Mais l’alimentation seule ne suffit pas, explique Brown. « On ne peut pas contrer les prédispositions génétiques et les facteurs environnementaux qui contribuent à l’inflammation. » Bien qu’il soit largement admis que toute inflammation commence dans l’intestin, l’inflammation peut en fait « commencer dans n’importe quel tissu », explique Brown. « Une infection des poumons par un virus peut déclencher une inflammation à cet endroit. L’accumulation de cholestérol dans les artères peut déclencher une inflammation dans les vaisseaux. Une tumeur qui se développe dans un organe comme le pancréas provoquera une inflammation. »

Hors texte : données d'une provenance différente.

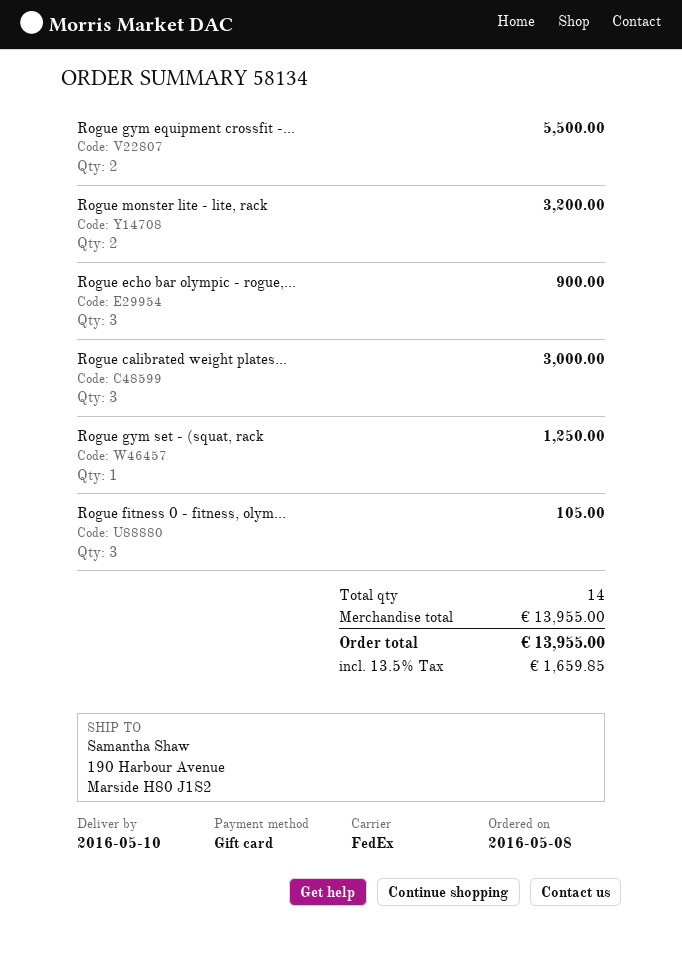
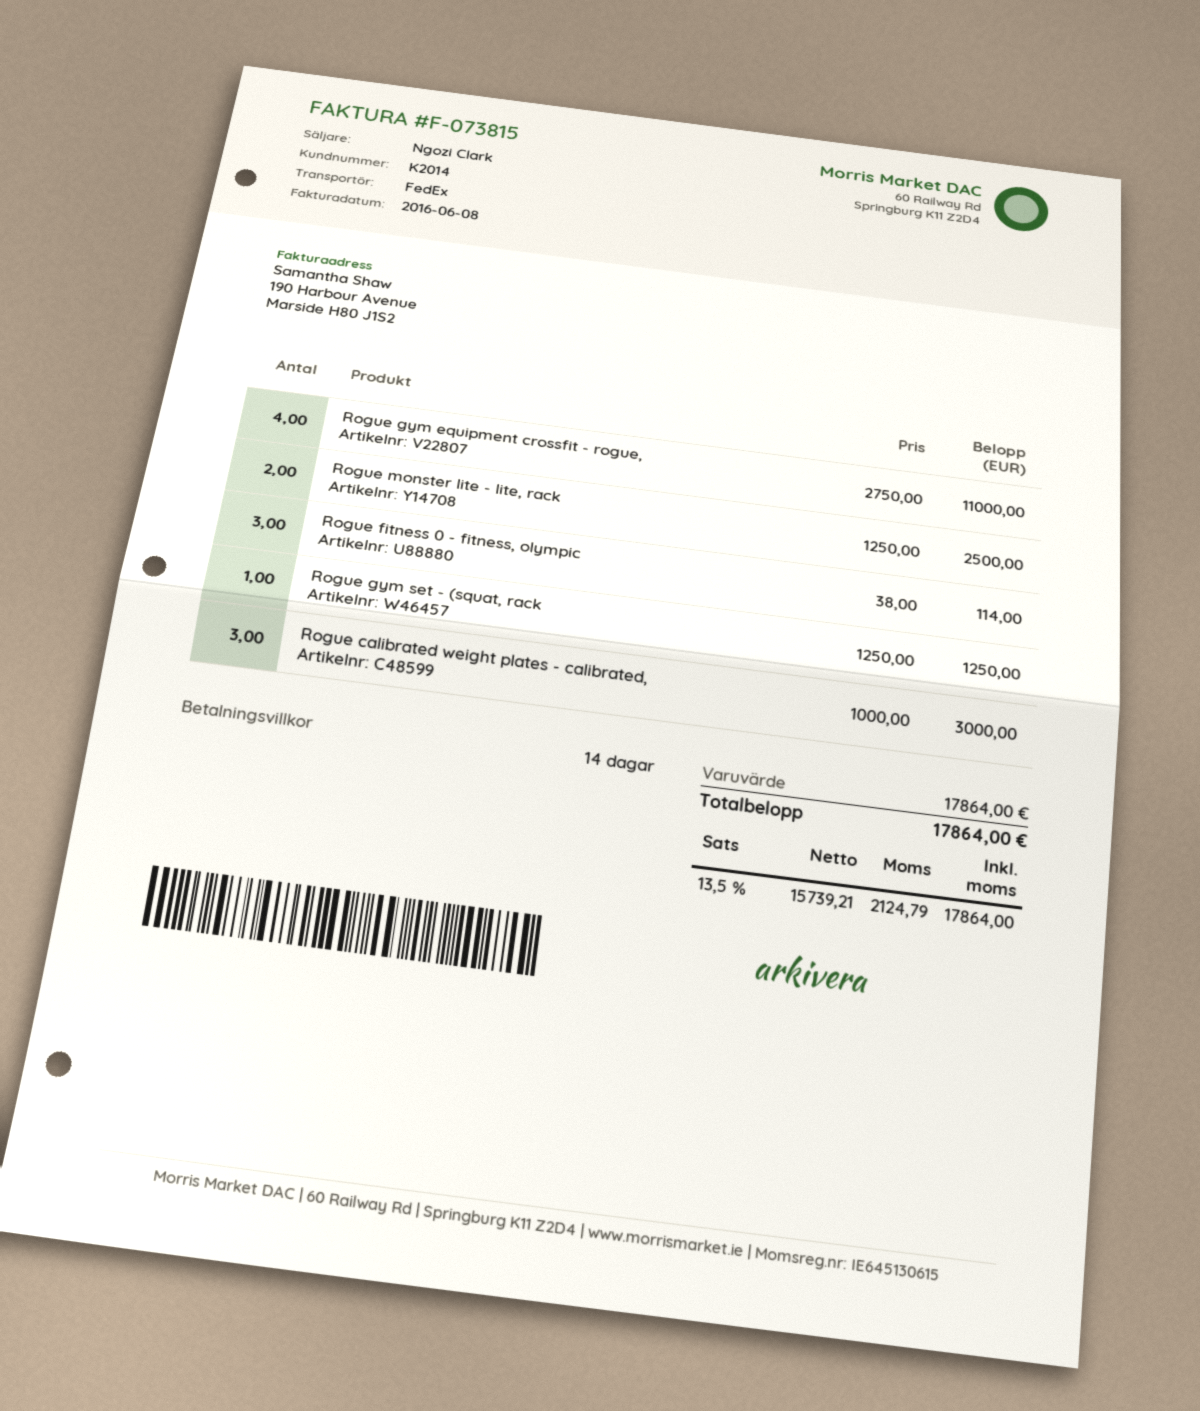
Rogue gym equipment crossfit -...: 2 for 5500.00 -> 4 for 11000.00
Rogue monster lite - lite, rack: 2 for 3200.00 -> 2 for 2500.00
Rogue echo bar olympic - rogue,...: 3 for 900.00 -> none
Rogue fitness 0 - fitness, olym...: 3 for 105.00 -> 3 for 114.00
subtotal: 13955.00 -> 17864.00
tax: 13.5% = 1659.85 -> 13.5% = 2124.79
total: 13955.00 -> 17864.00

Une meilleure solution consiste à adopter un régime alimentaire sain associé à des médicaments adaptés. Brown cite les statines et le cholestérol LDL (ou « mauvais » cholestérol). « Vous pouvez éliminer toutes les sources de cholestérol LDL de votre alimentation, mais votre corps peut toujours en fabriquer », explique-t-il. « La prise de statines présente donc des avantages qui vont au-delà de l’alimentation. »

Les médicaments appropriés pour lutter contre l’inflammaging sont toujours à l’étude. Des essais sont actuellement en cours pour tout, de la silibinine, un extrait du chardon-marie aux propriétés anti-inflammatoires, qui est exploré par des chercheurs italiens — à la metformine, un médicament contre le diabète de type 2 qui pourrait réduire le risque de certains cancers gastro-intestinaux.

Tout ce que la science croyait autrefois sur l’inflammation est en train de changer, explique le Dr Shilpa Ravella, professeur adjoint de médecine au Columbia University Medical Center.

La rapamycine, un médicament généralement utilisé dans les soins post-transplantation d’organes, a eu des résultats encourageants Des chercheurs allemands ont démontré que la sérotonine permettait de prolonger la durée de vie des souris de laboratoire. Mais Dudley Lamming, professeur associé de médecine à l’université du Wisconsin-Madison, qui a mené ses recherches propres recherches sur la rapamycinedéclare au Post qu’il est trop tôt pour s’enthousiasmer.

« La suppression de la fonction normale du système immunitaire, qui patrouille normalement pour le cancer, pourrait en fait provoquer une augmenter « Il y a de plus en plus de personnes qui prennent de la rapamycine « hors indication » à des fins anti-âge, mais jusqu’à présent, il n’existe aucune preuve que la rapamycine puisse prolonger le vieillissement en bonne santé chez l’homme. »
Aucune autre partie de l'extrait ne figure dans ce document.